I'm sure everyone would like to switch for environmental reasons but that sounds like a really big gap to fill.
Own a single engine piston that's fuel efficient. In my plane 100 miles would be about $40 in fuel conservatively. Amortized maintenance costs are much higher than $40, but still not even close to $400. The article mentions a Caravan which is a bigger single engine turbine, not piston.
Fewer moving parts doesn't mean reliable and not subject to catastrophic unforeseen failures. If it hasn't been out for five years you're a test pilot.
REDMOND, WA and VANCOUVER, B.C. – March 26, 2019 – magniX, the company powering the electric aviation revolution, and Harbour Air, North America’s largest seaplane airline, today announced a partnership to transform Harbour Air seaplanes into an all-electric commercial fleet powered by the magni500, a 750 horsepower (HP) all-electric motor.https://news.ycombinator.com/item?id=19539796
Um, that’s comparing a jet engine to an electric prop. Apples and walnuts - the two propulsion methods couldn’t be much more dissimilar. A more equivalent prop plane (with similar capacity) would be well under $100 for fuel costs, potentially even under the $50 range.
I wonder if with electric we can fly higher like much higher maybe 80k to 90k since we don’t have to worry about the engine stalling. Could this also make the flight times comparable or faster? For sure less turbulence. As someone who lives on a flight path I’m eager for the change in noise pollution too- though I’m worried the transition will take decades...
You can't really go above the Armstrong limit (~60k feet) in a passenger airplane without adding huge complexity in handling the event of cabin pressure loss.
Pressurized cabins are going to be essential for electric flight to have any kind of reasonable speed (and range).
It shows that the most impressive electric aircraft specs are for the pressurized Eviation Alice (1000km, minus margin for contingency, and 250 knots cruise). If you stay low enough to not require pressurization, then you have to compromise the lift to drag in order to have a decent cruise speed or you have to tolerate a really low cruise speed.
Altitude is essential. Bite the bullet and build a pressurized cabin so we can get on with replacing fossil fuel aviation with full electric. https://www.eviation.co/alice/
Doesn't have to be above the Armstrong Limit, but it sure does help to be above 10,000 feet.

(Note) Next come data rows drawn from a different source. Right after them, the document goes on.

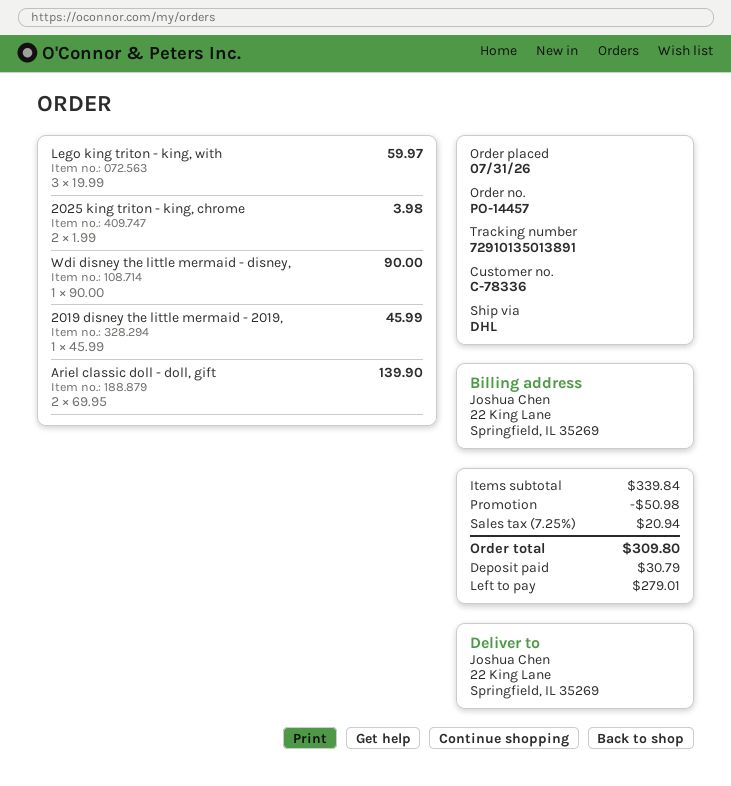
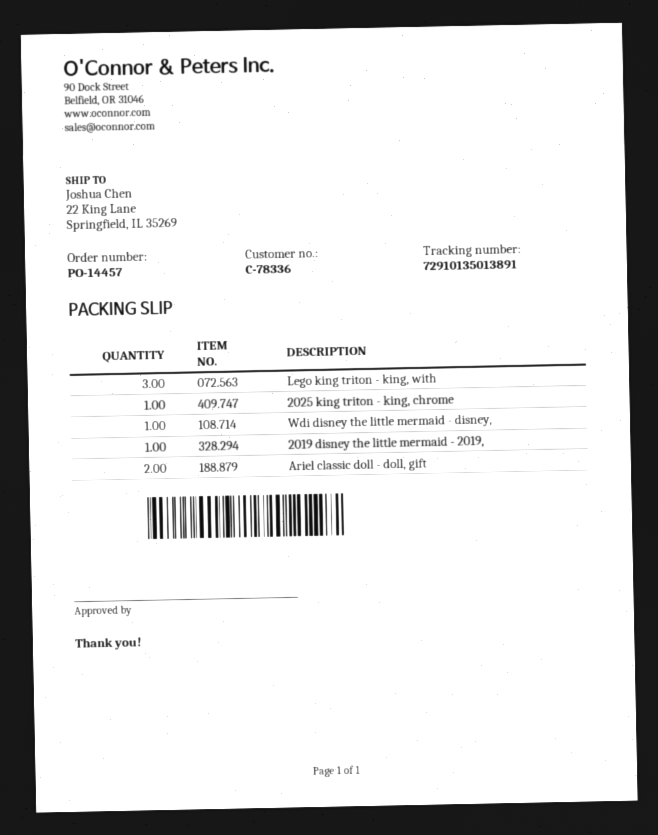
2025 king triton - king, chrome: 2 -> 1

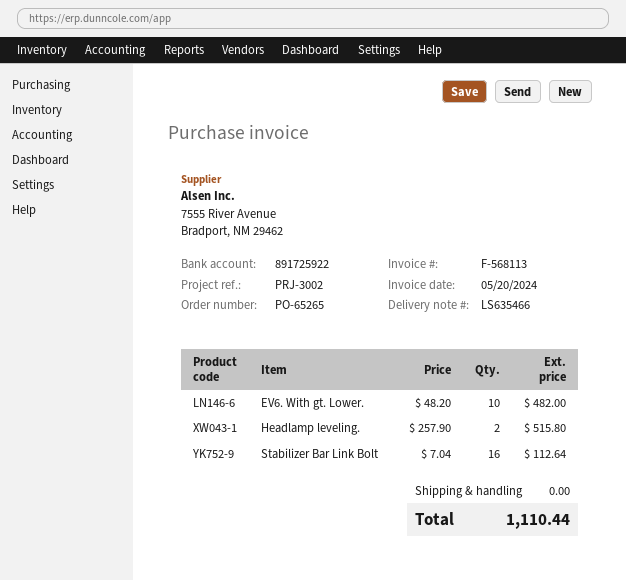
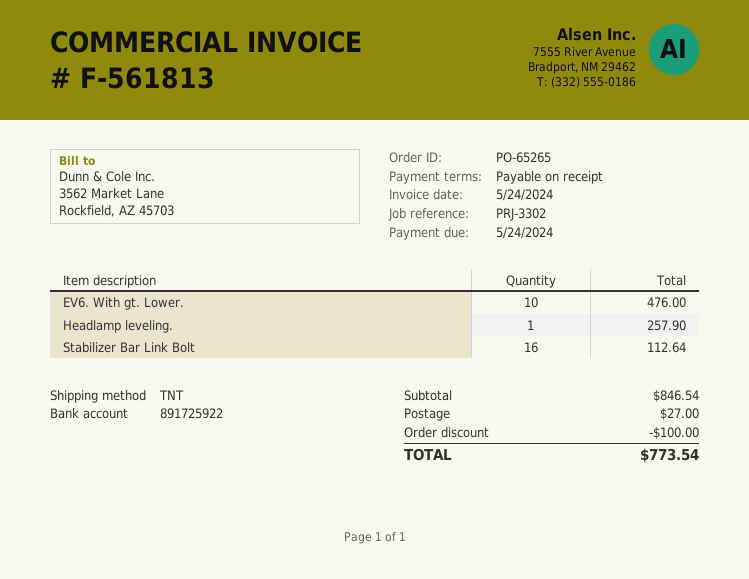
invoice number: F-568113 -> F-561813
invoice date: 2024-05-20 -> 2024-05-24
reference: PRJ-3002 -> PRJ-3302
EV6. With gt. Lower.: 10 for 482.00 -> 10 for 476.00
Headlamp leveling.: 2 for 515.80 -> 1 for 257.90
discount: none -> 100.00
shipping: 0.00 -> 27.00
total: 1110.44 -> 773.54

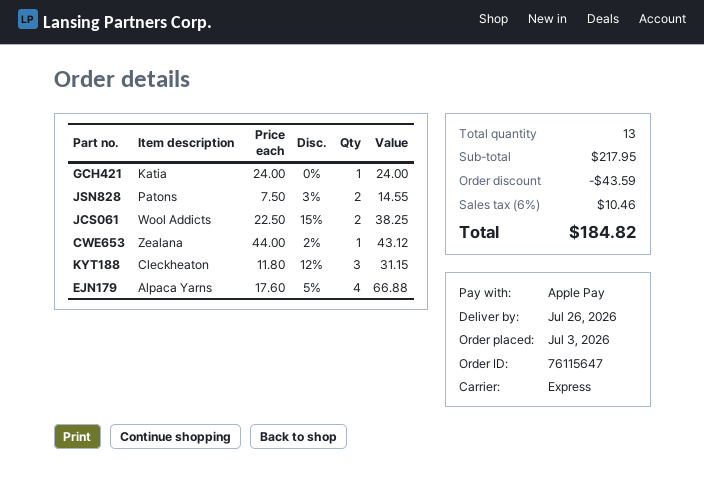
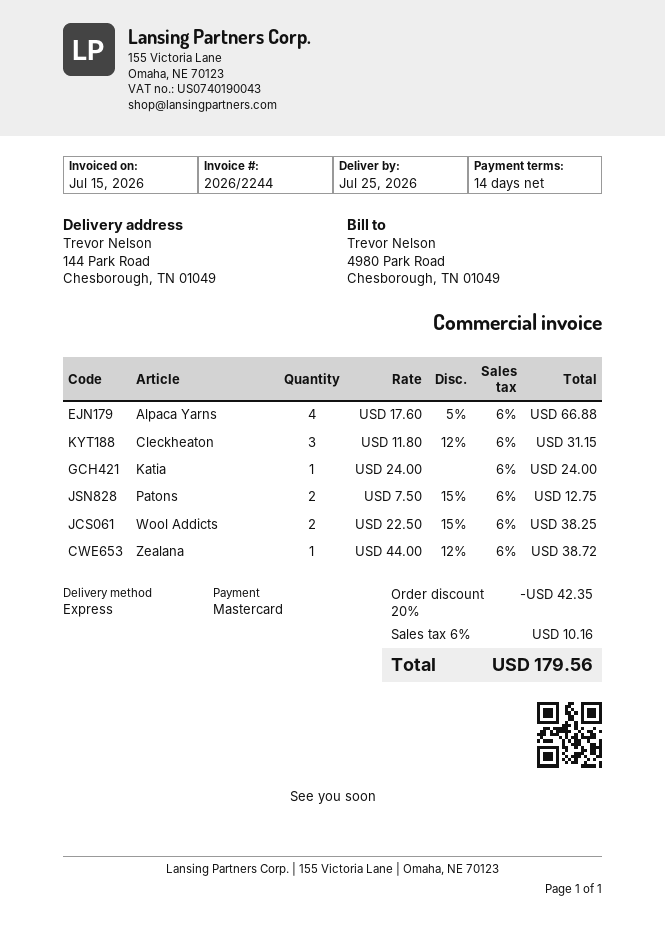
delivery date: 2026-07-26 -> 2026-07-25
payment method: Apple Pay -> Mastercard
Patons: 2 x 7.50 - 3% = 14.55 -> 2 x 7.50 - 15% = 12.75
Zealana: 1 x 44.00 - 2% = 43.12 -> 1 x 44.00 - 12% = 38.72
discount: 43.59 -> 42.35
tax: 6% = 10.46 -> 6% = 10.16
total: 184.82 -> 179.56

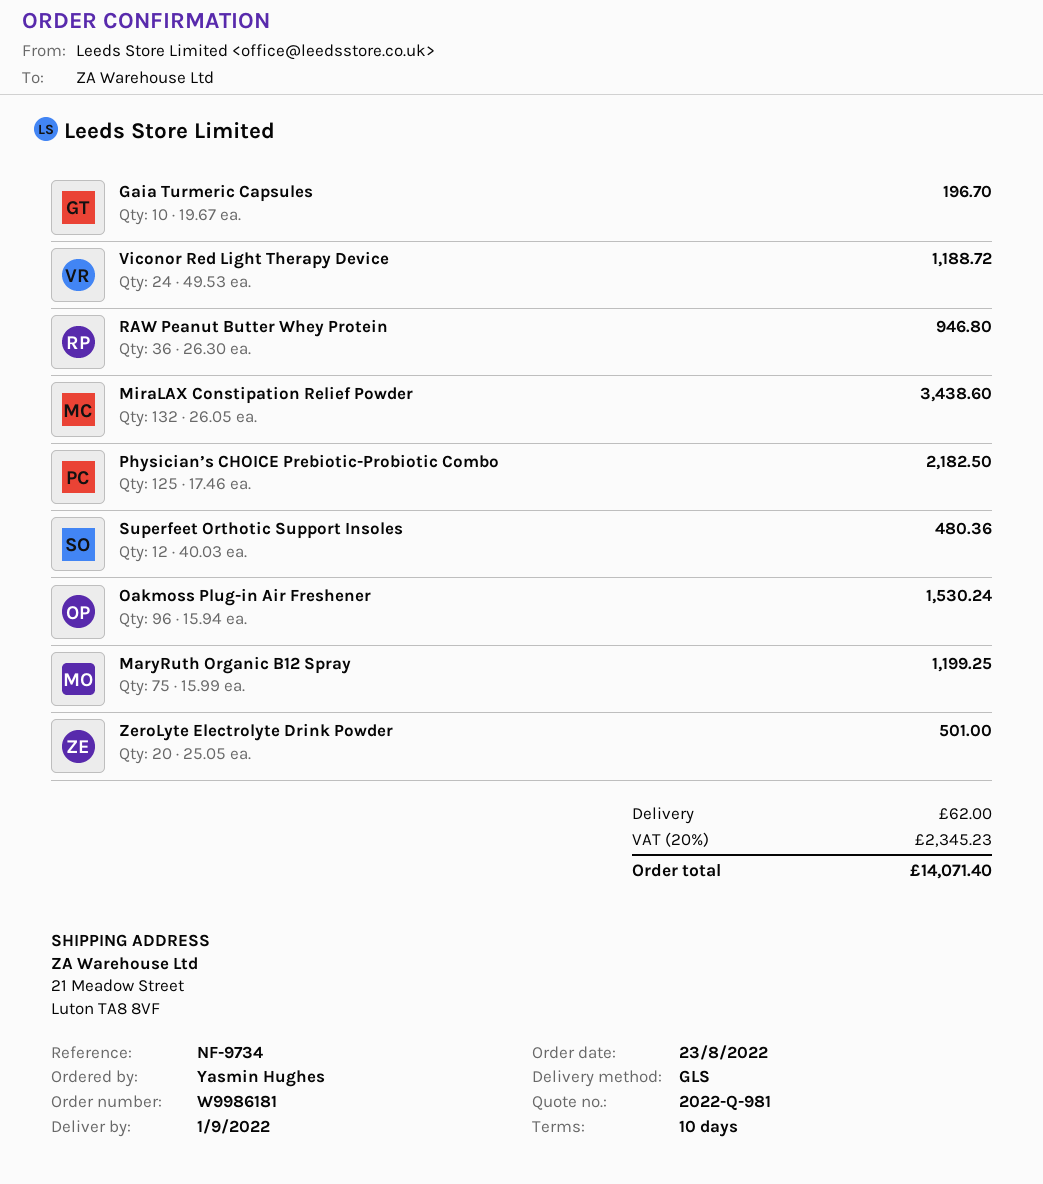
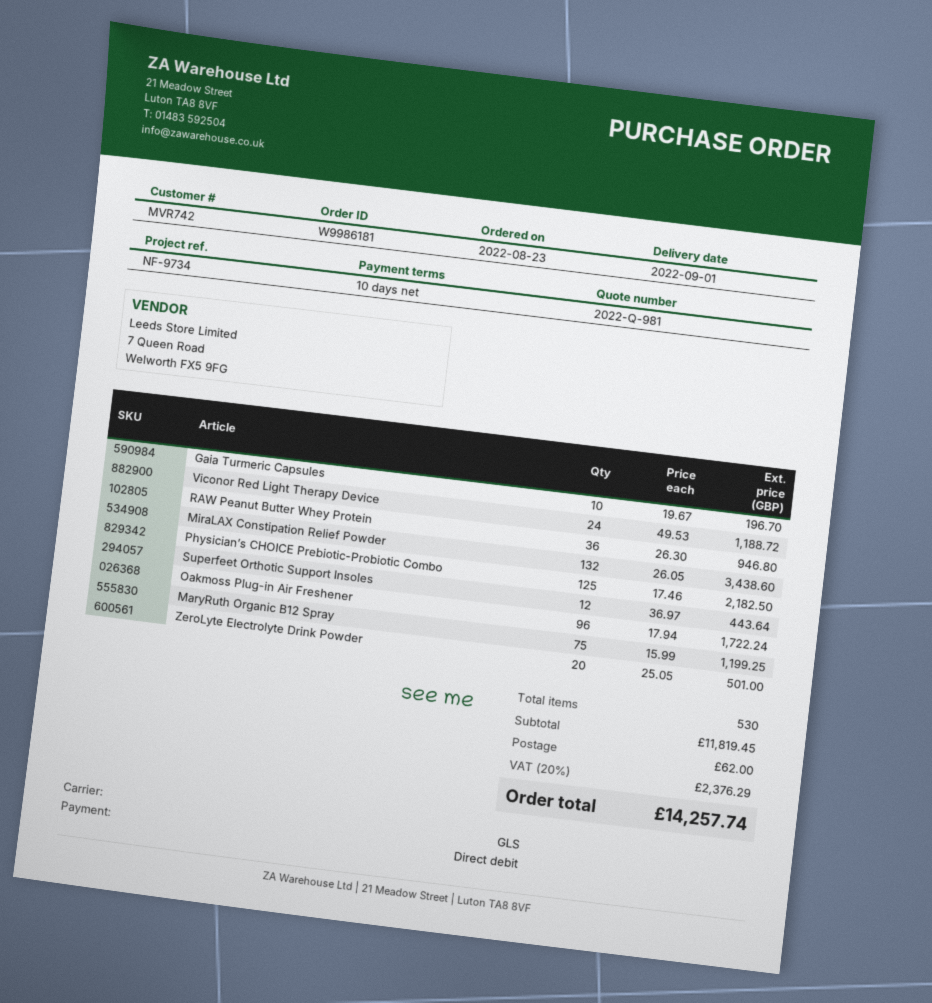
Superfeet Orthotic Support Insoles: 12 x 40.03 = 480.36 -> 12 x 36.97 = 443.64
Oakmoss Plug-in Air Freshener: 96 x 15.94 = 1530.24 -> 96 x 17.94 = 1722.24
tax: 20% = 2345.23 -> 20% = 2376.29
total: 14071.40 -> 14257.74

Eventually we'll have supersonic electric aircraft. To have sufficient efficiency, they'll need to be at or above the Armstrong Limit, like Concorde. (And perhaps higher, like the 96,000 feet record holder for horizontal powered flight, NASA's Helios... which just happens to be electrically powered. https://en.wikipedia.org/wiki/Helios_Prototype .)
EDIT: High altitude enables you to use an extremely efficient airframe with sailplane-like lift to drag but STILL achieve high cruise speeds. For instance, the Perlan II glider actually has no engine and is able to soar higher than any towplane, above 76,000 ft where it flies at about 250 knots (actual airspeed). Without any engine at all. https://www.youtube.com/watch?v=NnpE5xS1g80
All passenger jets have pressurized cabins, but they are working at lower pressure differentials than what you need above 60k feet, and they sometimes fail, with oxygen masks being the fail-safe.
If you go above 60k, and the plane experiences a rapid loss of cabin pressure, you have 60 seconds to restore cabin pressure before the passengers start dying. So the failsafe system will have to be massive. That increase in weight and complexity isn't worth the efficiency gains.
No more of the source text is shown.